August 27, 2024
I was exhausted — already on my third coffee of the day. Deep in the weeds writing about serial domestic violence offenders for an upcoming conference in Chicago, I found myself tracing the origins of the term “serial killer” — possibly first appearing in The London Daily Post on November 9, 1898. The headline: “’Jack the Ripper’ Claims 5th Victim, Woman Brutally Hacked to Death.” Investigators, the text noted, hoped forensic evidence would lead to the capture of the “Whitechapel serial killer.”
It was dig, dig, and more digging through police records and endless reading. While sifting through victim profiles that fit this pattern, I ran across an online news article about a woman named Nikki Lyn Forrest. She was a missing person, but since she wasn’t from Springfield, I didn’t continue the research. I went right back to my digging.
March 2025
I don’t recall the exact date, but I remember it was early March. I had begun writing my first book about generational crime in Springfield from 2021 to 2025. Nikki’s name came up again as I was researching missing women in the area. I still hadn’t investigated her full story, but I told myself I eventually would.
June 10, 2025
It was a weekday. I received a call from a reporter wanting to discuss domestic violence in Springfield. I had been railing against city hall and was becoming quite a problem for the mayor — which, at that point, felt like progress.
I met her at the Panera Bread in Springfield. Her name was Vicky Forrest. I told her the name sounded familiar and asked if she knew Nikki Forrest or if there was any relation. She said no, but then she told me about a young pregnant girl who had disappeared from Troy, Ohio. I mentioned I thought she might be from Enon, or maybe I was thinking of someone else entirely. I made a mental note to look into her.
I didn’t get around to it until July.
July 2025
I’m not sure of the exact date — sometime after the 4th. I had been gathering information on about twenty women from this area who had been reported missing when I came across Nikki Forrest again.
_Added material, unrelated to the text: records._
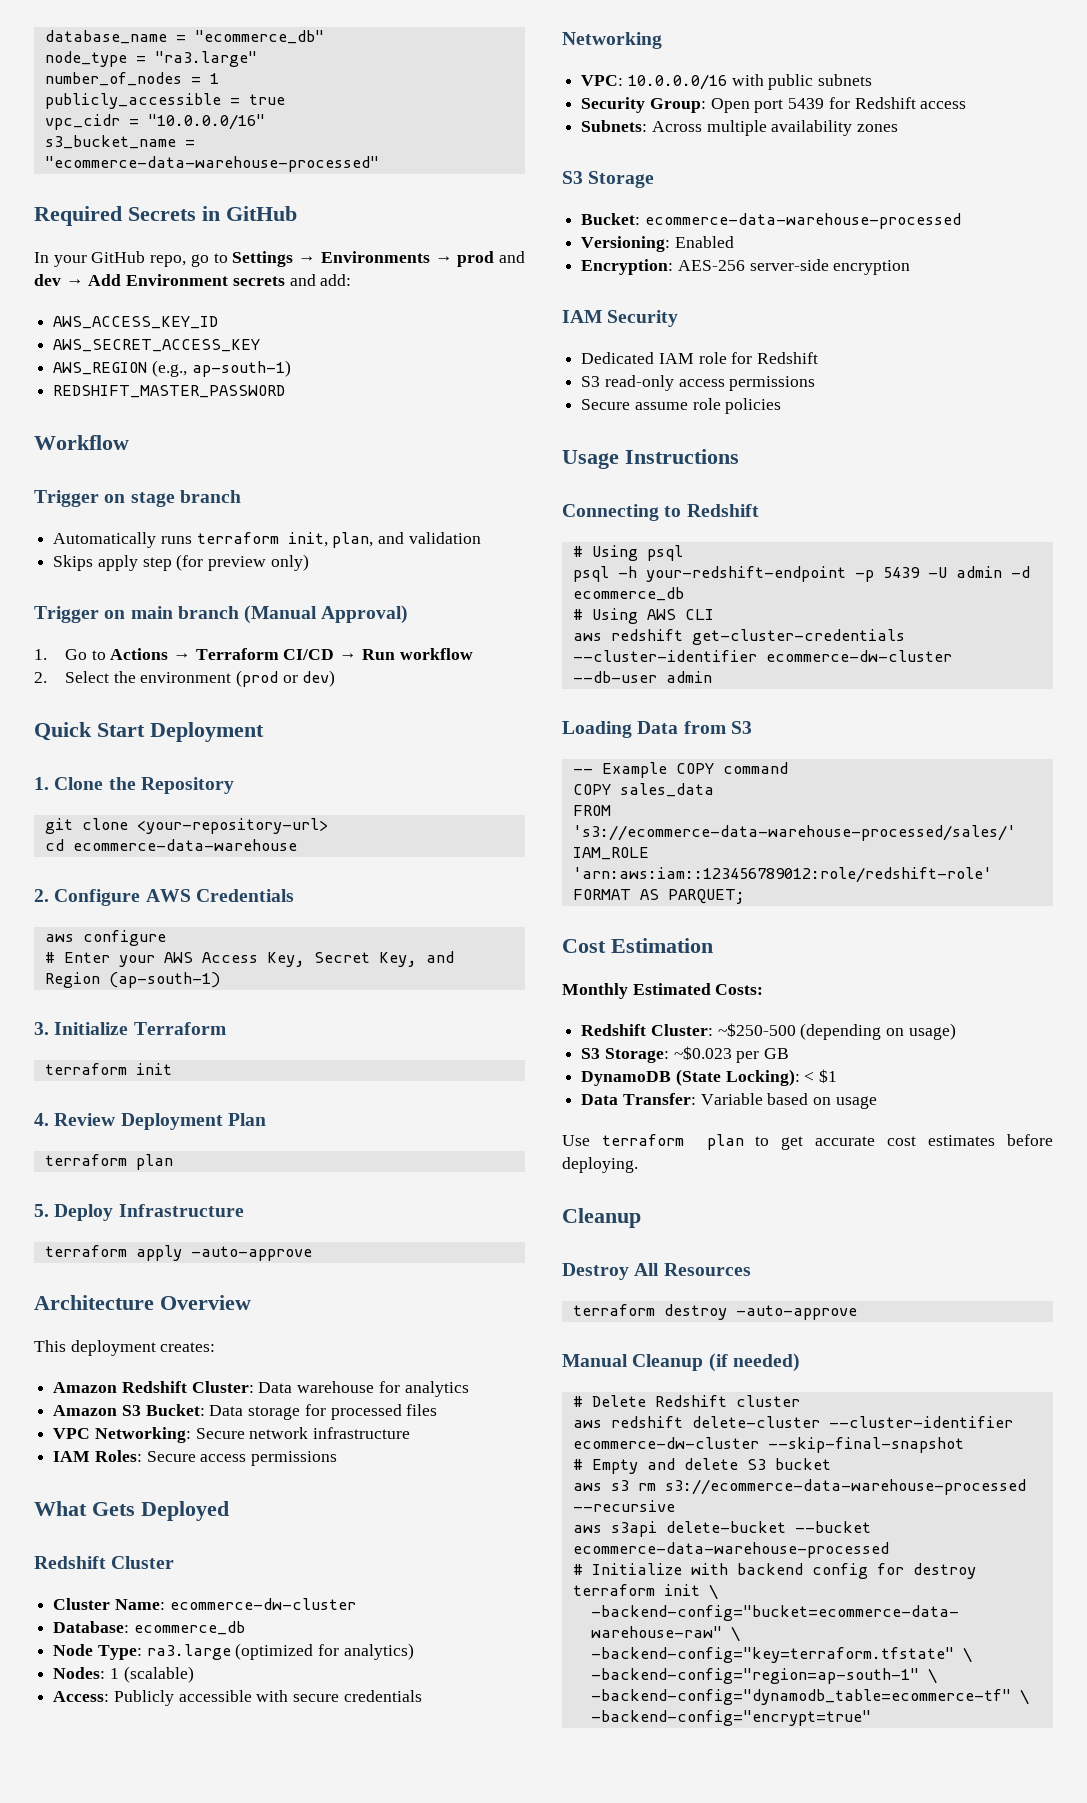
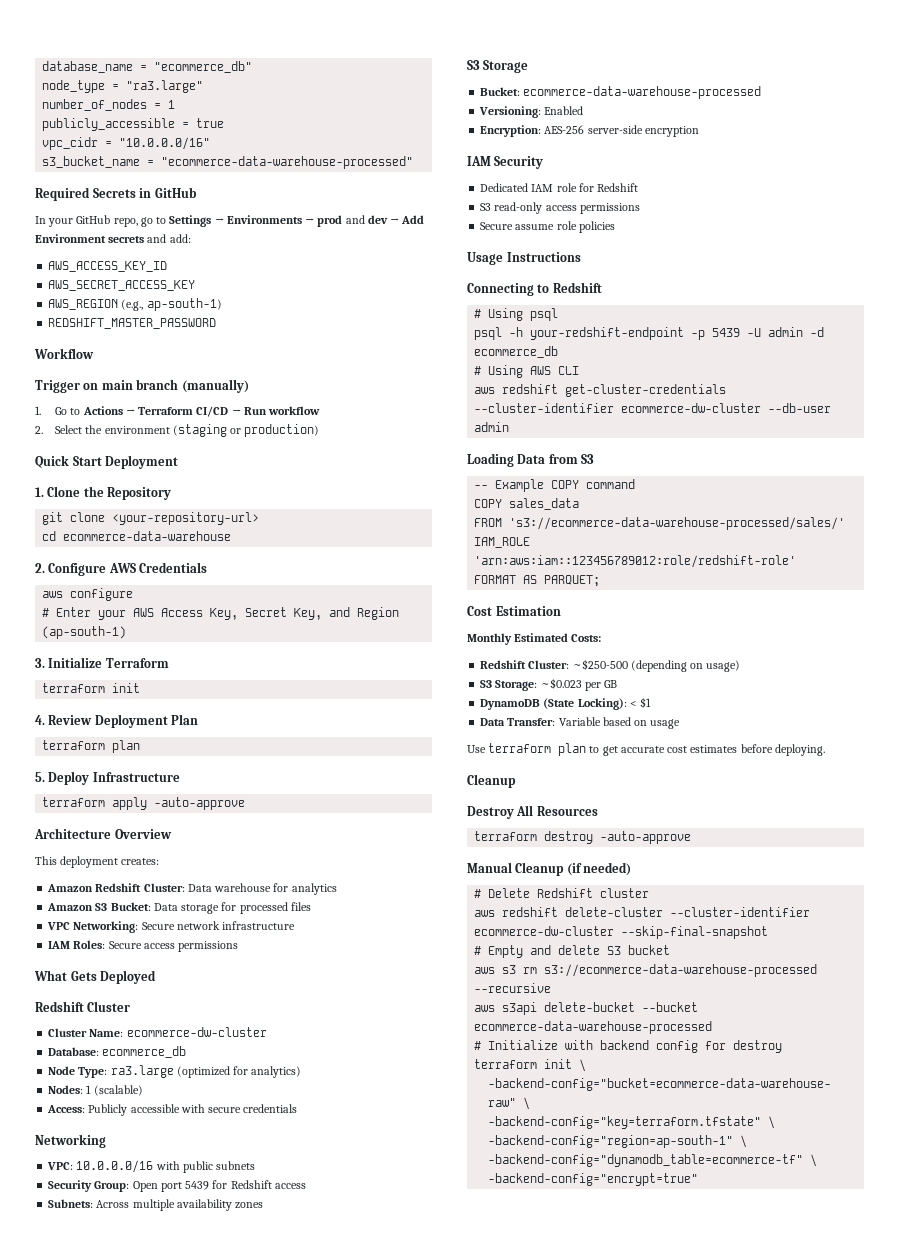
- Trigger on stage branch
- Automatically runs terraform init, plan, and validation
- Skips apply step (for preview only)
- Trigger on main branch (Manual Approval)
+ Trigger on main branch (manually)
- 2. Select the environment (prod or dev)
+ 2. Select the environment (staging or production)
I began to read and — what the heck? The first story had no information. None.
This can’t be right. I dug and dug and found nothing. The media said she was at her boyfriend’s house — okay, but where? What was his name? What time was she there? What was she wearing? Nothing.
The police claimed she walked eight miles from Piqua to Troy in the blistering sun while pregnant. Who does that?
They said she went to visit a friend — but which friend? Where? I have never seen a missing persons case with so few details. Every disappearance has at least some scattered information, fragmented timelines, old newspaper clippings. Here, there was absolutely nothing. It was as if someone had decided, from the beginning, that Nikki Forrest didn’t warrant the effort.
August 5, 2025
This date remains etched in my mind as the worst nightmare imaginable.
A mob of 50 to 60 people gathered outside my home — people connected to the criminals and murders I had exposed in my first book. They weren’t there for a civil debate. They wanted my book banned and my voice silenced. Because I had documented the interconnected crimes of Springfield, they chose violence to protest my First Amendment rights.
The attack left both me and Jimmy reeling. For my safety, I had to flee to Florida to stay with my daughter, while Jimmy stayed behind to maintain our home and coordinate our departure from the city my family had called home since 1871. During that time away, I poured my energy into writing The Killing Fields of Springfield and began digging deeper into the criminal records of the people who had once surrounded Nikki Forrest.
The investigation into Nikki continued from a hotel room in Florida. It did not stop.
February 9, 2026
Jimmy and I were deep in the digital trenches — gathering every record we could find and reaching out to the community online. We started with the Nikki Forrest Facebook memorial page, which has over 800 members. Of the three administrators we contacted, only Rinda Bell responded.
There is a fundamental rule in crime research: never ask a question unless you already know the answer. The responses we received were still jarring — names of former boyfriends, details of early police work, three leads we hadn’t had before. I felt a sense of progress. I also felt a profound sadness. Rinda’s account triggered memories of my own teenage experiences with sexual violence. Some cases get under your skin before you realize it. This one had been there for months.
Late February 2026
Near the end of the month, we accidentally discovered a 2005 subpoena for Nikki buried deep within court filings.
As I read through those documents, I broke down.
I told Jimmy I couldn’t write for a few days. Seeing how the people she trusted — and the systems that should have protected her — had failed her so completely was almost more than I could hold. This wasn’t just a cold case. This was a thirteen-year-old girl who had been left alone in the world and a nineteen-year-old woman who had disappeared into a silence that no one in any official capacity seemed particularly interested in breaking.
There are cases you research and then there are cases that follow you home. Nikki Forrest is the latter.
I can’t let go of her. I don’t intend to.